AIM OF THE EXERCISE: Write out again, exactly as they stand, the line that includes "vs Hume City" and all remaining lines of the entries.

GIVEN INFORMATION Start Marker

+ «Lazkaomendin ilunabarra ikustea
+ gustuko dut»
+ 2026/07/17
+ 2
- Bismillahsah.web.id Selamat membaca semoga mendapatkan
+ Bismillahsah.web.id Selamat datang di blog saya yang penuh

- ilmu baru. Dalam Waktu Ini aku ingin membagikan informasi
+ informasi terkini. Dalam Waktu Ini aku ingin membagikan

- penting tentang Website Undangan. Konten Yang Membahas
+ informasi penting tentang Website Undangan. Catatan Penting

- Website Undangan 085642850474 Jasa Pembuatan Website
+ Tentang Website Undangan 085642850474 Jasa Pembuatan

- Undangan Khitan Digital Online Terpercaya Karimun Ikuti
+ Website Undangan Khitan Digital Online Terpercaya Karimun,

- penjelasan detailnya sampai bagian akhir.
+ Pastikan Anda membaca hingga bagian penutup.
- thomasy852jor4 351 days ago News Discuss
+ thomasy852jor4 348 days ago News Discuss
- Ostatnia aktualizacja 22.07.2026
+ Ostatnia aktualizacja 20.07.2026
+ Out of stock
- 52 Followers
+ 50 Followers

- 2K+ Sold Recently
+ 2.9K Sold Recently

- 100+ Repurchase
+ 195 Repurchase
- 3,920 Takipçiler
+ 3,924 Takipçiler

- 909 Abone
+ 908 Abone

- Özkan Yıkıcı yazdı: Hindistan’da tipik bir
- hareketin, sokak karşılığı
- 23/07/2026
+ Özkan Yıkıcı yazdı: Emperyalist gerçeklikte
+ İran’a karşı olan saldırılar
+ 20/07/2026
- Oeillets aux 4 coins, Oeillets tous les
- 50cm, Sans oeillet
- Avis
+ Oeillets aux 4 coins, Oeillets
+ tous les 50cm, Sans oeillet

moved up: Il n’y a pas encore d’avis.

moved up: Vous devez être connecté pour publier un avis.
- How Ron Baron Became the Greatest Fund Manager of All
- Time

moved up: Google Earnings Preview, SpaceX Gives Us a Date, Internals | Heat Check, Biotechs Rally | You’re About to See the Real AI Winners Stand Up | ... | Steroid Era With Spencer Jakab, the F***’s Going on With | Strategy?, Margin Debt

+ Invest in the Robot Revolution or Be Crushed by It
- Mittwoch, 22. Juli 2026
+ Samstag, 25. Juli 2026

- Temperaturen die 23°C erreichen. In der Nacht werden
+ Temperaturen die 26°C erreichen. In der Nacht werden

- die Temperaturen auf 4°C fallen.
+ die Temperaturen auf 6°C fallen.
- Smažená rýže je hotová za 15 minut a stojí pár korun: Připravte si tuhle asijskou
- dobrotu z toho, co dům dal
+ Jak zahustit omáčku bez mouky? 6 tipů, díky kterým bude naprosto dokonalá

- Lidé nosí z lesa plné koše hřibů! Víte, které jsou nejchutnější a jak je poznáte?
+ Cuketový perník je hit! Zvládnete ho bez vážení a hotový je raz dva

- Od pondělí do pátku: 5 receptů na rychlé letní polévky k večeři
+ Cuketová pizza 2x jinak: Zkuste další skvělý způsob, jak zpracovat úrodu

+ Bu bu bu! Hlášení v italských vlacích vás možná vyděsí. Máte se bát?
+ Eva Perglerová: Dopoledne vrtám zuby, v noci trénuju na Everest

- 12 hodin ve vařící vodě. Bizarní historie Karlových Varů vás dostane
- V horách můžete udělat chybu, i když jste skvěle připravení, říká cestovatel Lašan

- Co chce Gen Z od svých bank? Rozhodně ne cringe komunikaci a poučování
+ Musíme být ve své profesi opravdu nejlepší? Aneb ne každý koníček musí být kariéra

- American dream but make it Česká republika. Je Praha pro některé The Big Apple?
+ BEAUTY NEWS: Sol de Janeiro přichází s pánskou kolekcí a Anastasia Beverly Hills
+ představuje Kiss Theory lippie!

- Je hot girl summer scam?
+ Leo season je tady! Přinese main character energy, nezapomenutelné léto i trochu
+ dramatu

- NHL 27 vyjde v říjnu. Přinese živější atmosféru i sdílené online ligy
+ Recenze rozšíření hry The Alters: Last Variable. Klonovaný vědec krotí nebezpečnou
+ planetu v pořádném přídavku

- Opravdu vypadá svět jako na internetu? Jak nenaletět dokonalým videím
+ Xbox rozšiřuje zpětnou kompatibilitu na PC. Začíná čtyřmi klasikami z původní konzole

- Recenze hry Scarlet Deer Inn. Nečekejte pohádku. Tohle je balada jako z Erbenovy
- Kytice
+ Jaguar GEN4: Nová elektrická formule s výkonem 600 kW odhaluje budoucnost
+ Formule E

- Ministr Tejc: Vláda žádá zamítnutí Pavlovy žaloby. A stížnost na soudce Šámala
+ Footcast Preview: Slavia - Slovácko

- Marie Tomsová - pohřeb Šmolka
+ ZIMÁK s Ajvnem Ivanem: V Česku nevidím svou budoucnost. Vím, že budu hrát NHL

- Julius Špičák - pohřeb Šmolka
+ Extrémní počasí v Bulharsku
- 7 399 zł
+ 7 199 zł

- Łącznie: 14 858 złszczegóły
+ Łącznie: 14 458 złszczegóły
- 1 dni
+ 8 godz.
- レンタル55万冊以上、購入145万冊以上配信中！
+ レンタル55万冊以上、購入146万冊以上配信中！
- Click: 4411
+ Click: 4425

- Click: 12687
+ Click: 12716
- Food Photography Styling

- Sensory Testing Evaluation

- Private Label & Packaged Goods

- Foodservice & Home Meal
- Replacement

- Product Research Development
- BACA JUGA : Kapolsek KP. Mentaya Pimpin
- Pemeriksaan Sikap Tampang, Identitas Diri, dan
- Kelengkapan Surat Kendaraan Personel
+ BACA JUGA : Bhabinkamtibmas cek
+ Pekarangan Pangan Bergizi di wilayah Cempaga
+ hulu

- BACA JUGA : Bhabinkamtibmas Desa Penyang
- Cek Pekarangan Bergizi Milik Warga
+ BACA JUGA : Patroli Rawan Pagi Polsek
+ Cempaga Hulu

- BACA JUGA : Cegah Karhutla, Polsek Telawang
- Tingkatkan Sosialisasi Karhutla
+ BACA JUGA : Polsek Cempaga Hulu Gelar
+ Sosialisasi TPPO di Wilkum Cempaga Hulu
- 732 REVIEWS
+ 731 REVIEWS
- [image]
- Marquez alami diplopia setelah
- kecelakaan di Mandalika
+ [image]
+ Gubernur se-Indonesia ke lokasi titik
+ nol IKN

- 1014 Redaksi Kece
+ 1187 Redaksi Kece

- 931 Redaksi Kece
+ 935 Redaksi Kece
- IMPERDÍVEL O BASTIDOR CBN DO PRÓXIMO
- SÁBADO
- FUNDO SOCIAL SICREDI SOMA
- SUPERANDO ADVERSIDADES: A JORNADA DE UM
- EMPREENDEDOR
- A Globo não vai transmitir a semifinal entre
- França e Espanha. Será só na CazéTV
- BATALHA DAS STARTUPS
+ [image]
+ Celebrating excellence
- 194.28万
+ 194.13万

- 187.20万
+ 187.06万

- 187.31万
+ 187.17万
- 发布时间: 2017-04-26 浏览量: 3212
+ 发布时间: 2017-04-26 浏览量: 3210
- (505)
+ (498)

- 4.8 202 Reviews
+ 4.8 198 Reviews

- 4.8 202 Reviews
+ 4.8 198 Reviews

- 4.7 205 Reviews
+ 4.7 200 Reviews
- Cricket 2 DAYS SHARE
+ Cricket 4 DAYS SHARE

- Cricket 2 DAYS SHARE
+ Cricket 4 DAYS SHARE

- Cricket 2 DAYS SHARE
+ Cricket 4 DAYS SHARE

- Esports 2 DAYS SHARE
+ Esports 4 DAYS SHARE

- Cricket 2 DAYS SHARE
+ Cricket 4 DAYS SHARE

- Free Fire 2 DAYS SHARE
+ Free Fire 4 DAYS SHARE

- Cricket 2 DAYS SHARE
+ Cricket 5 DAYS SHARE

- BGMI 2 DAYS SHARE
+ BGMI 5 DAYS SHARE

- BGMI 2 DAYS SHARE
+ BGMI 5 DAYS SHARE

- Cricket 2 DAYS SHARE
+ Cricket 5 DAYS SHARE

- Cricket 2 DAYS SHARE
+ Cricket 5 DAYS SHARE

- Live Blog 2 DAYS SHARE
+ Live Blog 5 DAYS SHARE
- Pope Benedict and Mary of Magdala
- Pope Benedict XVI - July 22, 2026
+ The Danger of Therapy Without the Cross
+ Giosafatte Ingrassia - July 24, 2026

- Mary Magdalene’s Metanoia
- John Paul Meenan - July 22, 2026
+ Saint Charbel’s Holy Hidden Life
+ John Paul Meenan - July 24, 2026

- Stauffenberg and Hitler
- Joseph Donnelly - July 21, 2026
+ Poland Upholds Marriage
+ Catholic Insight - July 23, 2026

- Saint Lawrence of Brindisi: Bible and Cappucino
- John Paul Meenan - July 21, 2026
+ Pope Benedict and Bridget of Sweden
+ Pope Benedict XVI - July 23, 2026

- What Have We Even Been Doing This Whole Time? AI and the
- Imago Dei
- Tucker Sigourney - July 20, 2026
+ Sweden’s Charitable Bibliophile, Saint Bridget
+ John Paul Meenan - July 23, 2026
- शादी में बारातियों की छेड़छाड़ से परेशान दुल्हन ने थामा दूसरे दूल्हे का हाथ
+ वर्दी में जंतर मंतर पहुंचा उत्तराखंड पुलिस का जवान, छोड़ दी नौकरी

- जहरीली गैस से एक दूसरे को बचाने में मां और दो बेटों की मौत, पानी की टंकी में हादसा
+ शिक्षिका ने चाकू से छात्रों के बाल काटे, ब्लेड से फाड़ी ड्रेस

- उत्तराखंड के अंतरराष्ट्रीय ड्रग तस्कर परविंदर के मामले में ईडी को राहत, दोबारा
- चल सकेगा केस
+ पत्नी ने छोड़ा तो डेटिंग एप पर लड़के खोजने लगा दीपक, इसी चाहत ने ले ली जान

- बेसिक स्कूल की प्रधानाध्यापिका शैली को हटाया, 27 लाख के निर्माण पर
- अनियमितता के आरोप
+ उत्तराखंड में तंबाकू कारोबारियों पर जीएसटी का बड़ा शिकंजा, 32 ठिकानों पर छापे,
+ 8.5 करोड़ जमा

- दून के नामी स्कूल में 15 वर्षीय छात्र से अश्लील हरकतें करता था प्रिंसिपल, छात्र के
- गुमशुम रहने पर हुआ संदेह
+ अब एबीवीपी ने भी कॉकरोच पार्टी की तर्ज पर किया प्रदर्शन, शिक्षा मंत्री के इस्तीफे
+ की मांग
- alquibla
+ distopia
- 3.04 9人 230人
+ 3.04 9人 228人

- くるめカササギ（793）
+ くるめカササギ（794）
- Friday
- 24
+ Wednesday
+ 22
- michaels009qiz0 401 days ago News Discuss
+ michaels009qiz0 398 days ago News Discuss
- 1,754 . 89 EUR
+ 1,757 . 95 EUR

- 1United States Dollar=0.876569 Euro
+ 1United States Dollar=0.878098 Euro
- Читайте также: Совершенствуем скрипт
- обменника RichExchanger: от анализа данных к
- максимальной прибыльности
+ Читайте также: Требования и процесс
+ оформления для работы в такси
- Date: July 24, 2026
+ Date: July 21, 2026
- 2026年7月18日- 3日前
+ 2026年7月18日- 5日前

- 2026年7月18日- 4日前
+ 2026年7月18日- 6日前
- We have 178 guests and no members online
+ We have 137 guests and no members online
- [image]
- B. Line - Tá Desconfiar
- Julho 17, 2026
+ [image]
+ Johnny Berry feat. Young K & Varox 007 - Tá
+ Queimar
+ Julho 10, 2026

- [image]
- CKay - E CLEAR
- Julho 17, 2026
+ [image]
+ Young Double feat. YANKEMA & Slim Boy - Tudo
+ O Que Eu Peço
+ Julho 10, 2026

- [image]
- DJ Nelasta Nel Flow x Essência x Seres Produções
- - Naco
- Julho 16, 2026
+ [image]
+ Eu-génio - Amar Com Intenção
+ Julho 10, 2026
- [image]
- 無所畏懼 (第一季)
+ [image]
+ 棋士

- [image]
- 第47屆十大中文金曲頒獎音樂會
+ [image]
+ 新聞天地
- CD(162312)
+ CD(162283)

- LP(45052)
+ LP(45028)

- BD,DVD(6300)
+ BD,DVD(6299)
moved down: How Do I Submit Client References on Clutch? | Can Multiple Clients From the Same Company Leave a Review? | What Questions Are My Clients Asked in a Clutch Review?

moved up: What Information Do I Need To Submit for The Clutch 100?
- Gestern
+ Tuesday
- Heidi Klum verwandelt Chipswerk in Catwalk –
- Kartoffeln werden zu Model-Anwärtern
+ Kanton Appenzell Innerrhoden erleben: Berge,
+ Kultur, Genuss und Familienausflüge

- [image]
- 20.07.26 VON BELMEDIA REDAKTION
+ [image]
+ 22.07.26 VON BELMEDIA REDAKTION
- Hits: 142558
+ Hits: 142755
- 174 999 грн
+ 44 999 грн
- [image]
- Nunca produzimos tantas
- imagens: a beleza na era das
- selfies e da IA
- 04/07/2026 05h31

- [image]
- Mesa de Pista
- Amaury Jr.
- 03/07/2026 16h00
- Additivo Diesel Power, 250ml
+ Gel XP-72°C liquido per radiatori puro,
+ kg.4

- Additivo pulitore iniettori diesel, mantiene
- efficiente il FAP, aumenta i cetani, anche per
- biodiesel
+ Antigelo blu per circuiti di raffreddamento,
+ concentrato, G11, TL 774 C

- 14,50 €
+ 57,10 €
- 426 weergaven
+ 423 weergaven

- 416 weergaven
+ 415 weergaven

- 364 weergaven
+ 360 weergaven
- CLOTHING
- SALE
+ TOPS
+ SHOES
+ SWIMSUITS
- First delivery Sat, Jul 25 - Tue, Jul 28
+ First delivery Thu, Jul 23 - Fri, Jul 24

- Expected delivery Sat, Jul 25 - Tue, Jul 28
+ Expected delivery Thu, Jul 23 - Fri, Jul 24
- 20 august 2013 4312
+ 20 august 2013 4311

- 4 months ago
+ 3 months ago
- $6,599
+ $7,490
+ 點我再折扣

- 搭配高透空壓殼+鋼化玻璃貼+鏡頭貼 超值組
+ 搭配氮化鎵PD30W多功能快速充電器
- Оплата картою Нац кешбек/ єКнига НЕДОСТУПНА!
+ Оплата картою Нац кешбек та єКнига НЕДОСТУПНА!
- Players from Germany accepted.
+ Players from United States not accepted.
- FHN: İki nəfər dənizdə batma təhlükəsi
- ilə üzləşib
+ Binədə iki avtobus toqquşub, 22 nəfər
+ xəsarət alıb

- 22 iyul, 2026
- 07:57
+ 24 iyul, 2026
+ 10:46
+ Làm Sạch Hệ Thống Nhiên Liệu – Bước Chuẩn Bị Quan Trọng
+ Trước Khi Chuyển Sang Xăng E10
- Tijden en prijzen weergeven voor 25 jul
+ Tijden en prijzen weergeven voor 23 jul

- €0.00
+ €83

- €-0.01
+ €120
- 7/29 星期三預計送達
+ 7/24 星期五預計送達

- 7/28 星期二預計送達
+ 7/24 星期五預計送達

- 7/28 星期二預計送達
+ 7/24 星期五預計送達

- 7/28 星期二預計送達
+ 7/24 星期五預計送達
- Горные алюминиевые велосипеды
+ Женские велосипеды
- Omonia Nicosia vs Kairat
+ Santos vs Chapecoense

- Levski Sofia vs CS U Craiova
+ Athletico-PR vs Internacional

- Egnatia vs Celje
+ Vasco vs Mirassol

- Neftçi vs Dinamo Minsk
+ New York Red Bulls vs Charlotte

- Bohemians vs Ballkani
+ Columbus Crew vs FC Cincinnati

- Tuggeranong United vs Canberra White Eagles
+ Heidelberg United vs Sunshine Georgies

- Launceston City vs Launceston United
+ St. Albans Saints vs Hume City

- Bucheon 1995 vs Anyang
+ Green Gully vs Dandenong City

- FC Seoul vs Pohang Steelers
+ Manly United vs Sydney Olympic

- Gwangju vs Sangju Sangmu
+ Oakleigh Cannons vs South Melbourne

GIVEN INFORMATION End Marker

WRITTEN RESPONSE:
+ St. Albans Saints vs Hume City

- Bucheon 1995 vs Anyang
+ Green Gully vs Dandenong City

- FC Seoul vs Pohang Steelers
+ Manly United vs Sydney Olympic

- Gwangju vs Sangju Sangmu
+ Oakleigh Cannons vs South Melbourne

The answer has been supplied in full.